Développement d’un système de criblage global pour détecter les interactions protéine–protéine par complémentation de luminescence chez la levure de division

Éclairer la vie cachée des protéines

Chaque battement de cœur, pensée et respiration de notre corps dépend des associations de protéines à l’intérieur des cellules. Ces petites collaborations, appelées interactions protéine–protéine, contrôlent tout, de la lecture des gènes à la réponse cellulaire au stress. Pourtant, beaucoup de ces associations sont fugitives ou fragiles, ce qui les rend difficiles à détecter avec les outils actuels. Cette étude décrit un nouveau système de criblage « basé sur la lumière », très sensible, développé dans un organisme modèle simple — la levure de division — pour révéler simultanément des milliers de ces connexions protéiques cachées.

Pourquoi les partenariats protéiques sont si difficiles à voir

Les protéines travaillent rarement seules.

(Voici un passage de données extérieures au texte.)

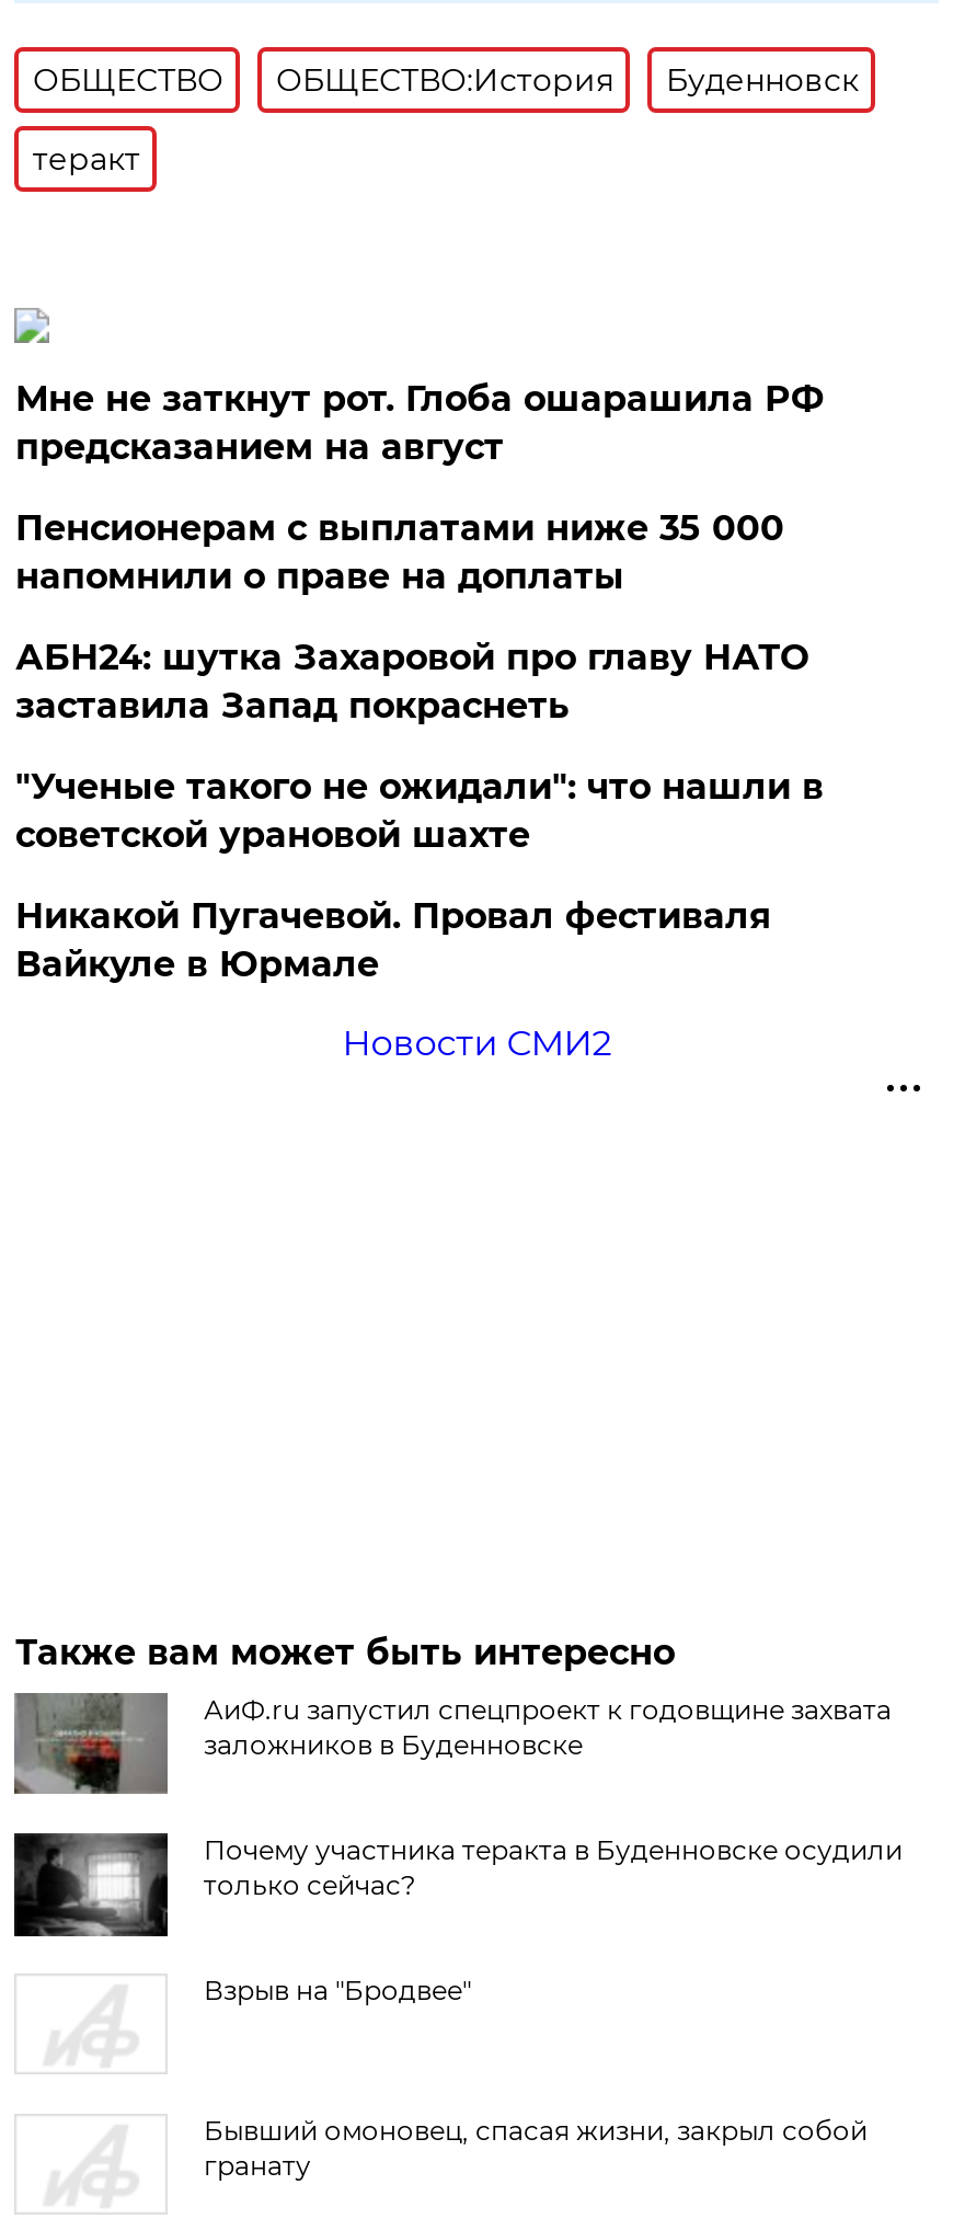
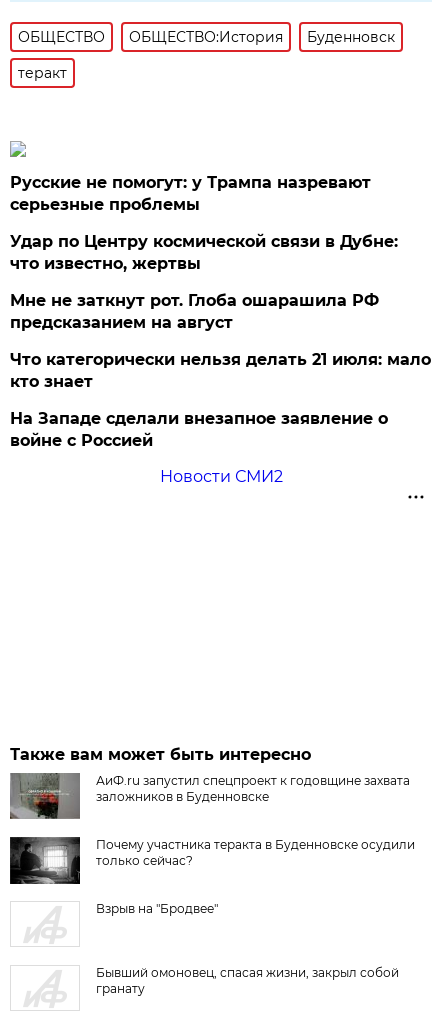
none -> [10,173,398,273] Русские не помогут: у Трампа назревают | серьезные проблемы | Удар по Центру космической связи в Дубне: | что известно, жертвы
moved [15,379,823,469] -> [10,291,379,332]: Мне не заткнут рот. Глоба ошарашила РФ | предсказанием на август
[15,508,823,986] Пенсионерам с выплатами ниже 35 000 | напомнили о праве на доплаты | АБН24: шутка Захаровой про главу НАТО | заставила Запад покраснеть | "Ученые такого не ожидали": что нашли в | советской урановой шахте | Никакой Пугачевой. Провал фестиваля | Вайкуле в Юрмале -> [10,350,431,450] Что категорически нельзя делать 21 июля: мало | кто знает | На Западе сделали внезапное заявление о | войне с Россией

Elles se lient à différents partenaires à différents moments, parfois seulement pour un instant, et leur comportement peut être modifié par des modifications chimiques ou par leur localisation dans la cellule. Les méthodes traditionnelles d’étude de ces interactions extraient souvent les protéines de leur environnement naturel ou s’appuient sur des artifices génétiques qui ne détectent pas toutes les associations. En conséquence, les cartographies existantes des interactions cellulaires sont incomplètes. Les auteurs ont cherché à améliorer cette image en créant un système plus flexible et plus sensible capable d’examiner presque toutes les protéines de la levure de division dans des cellules vivantes.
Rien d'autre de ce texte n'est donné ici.